Daddy, why can't our family living in {US territory X} vote in the Presidential Election?

There isn't really a US presidential election. Get that idea out of your head. Instead every state holds its own Presidential election. Within limits, this is done by their own rules, with their own ballots, under their own supervision, using their own resources. By tacit agreement, all 50 of them do it on the same night. Each state effectively gets a number of (electoral) votes equivalent to the number of Congressmen they have (House and Senate). The winner of that secondary vote is elected President.

But why can't people residing in territories vote in that too?

That's the way the Constitution is written. Elector selections are done by states. To get a vote on a state's electors, you'd have to have some specific state to send your vote in to. Even if they wanted to vote absentee, residents of Guam or Puerto Rico have no US state to send their vote to.

But why was it written that way?

The people drafting it didn't want a direct popular vote for President. This was the next best option, and the proportion of representation used had already been negotiated when they were voting on how to make up Congress.
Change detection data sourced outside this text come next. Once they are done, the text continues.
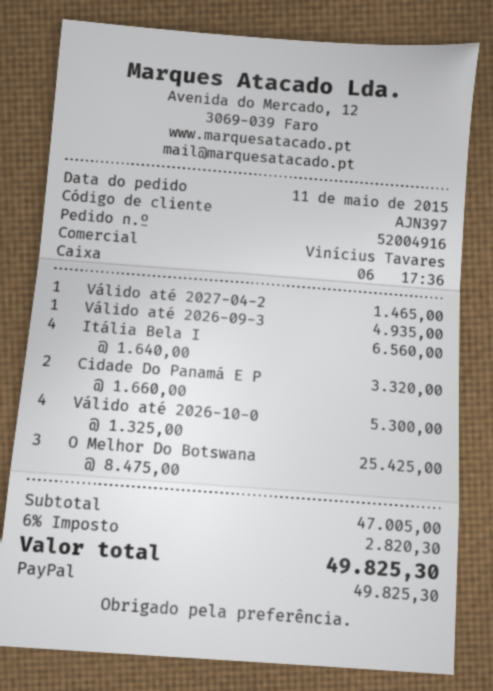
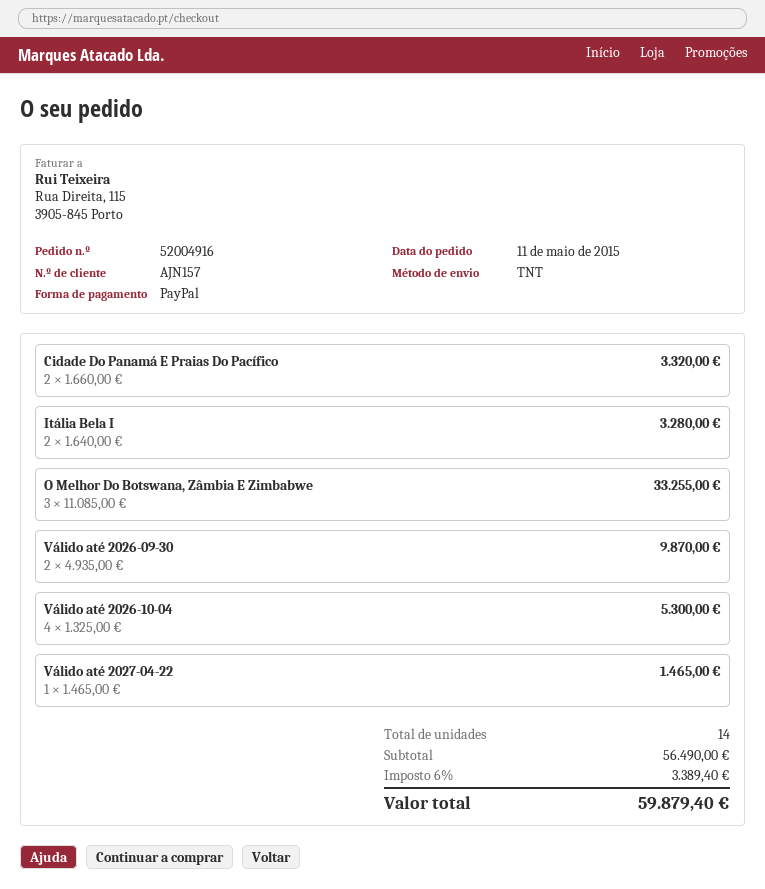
customer number: AJN397 -> AJN157
Válido até 2026-09-3: 1 x 4935.00 = 4935.00 -> 2 x 4935.00 = 9870.00
Itália Bela I: 4 x 1640.00 = 6560.00 -> 2 x 1640.00 = 3280.00
O Melhor Do Botswana: 3 x 8475.00 = 25425.00 -> 3 x 11085.00 = 33255.00
subtotal: 47005.00 -> 56490.00
tax: 6% = 2820.30 -> 6% = 3389.40
total: 49825.30 -> 59879.40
In fact, originally, there wasn't even necessarily a vote. It was left up to states how they picked their electors. Many of them just had the Governor or the state legislature pick people. So the state legislature would typically just send over electors for whoever the party in power wanted. If the people living in that state didn't like that choice, well that was their fault for electing that legislature.

Daddy, you're scaring me!

Don't worry. We don't do it that way any more. Since the Civil War every state has had an actual popular election.

But wait! If we can change it, why not just change it to a popular vote?

Changing the Constitution is not trivial. It is usually decades of work, and it has to run through the exact same State and Congressional gauntlet that currently benefits from the current setup. So a change would be unlikely unless a supermajority of states and Congressmen feel it would be beneficial, and definitely not detrimental to their partisan interests. That ain't today, where one party has held the White House for 3 of the last 5 terms, despite losing "the popular vote" in all but one of those elections.

Is there anything else that could be done?

Well, since how electors are picked is indeed up to individual states, there are some loopholes.

Some states have experimented with not making their states winner-take-all with electors. Typically this means they do the easy thing and use the congressional district boundaries to select electors within their districts. The problem with this is it relies on partisan gerrymanders that can themselves be seriously undemocratic.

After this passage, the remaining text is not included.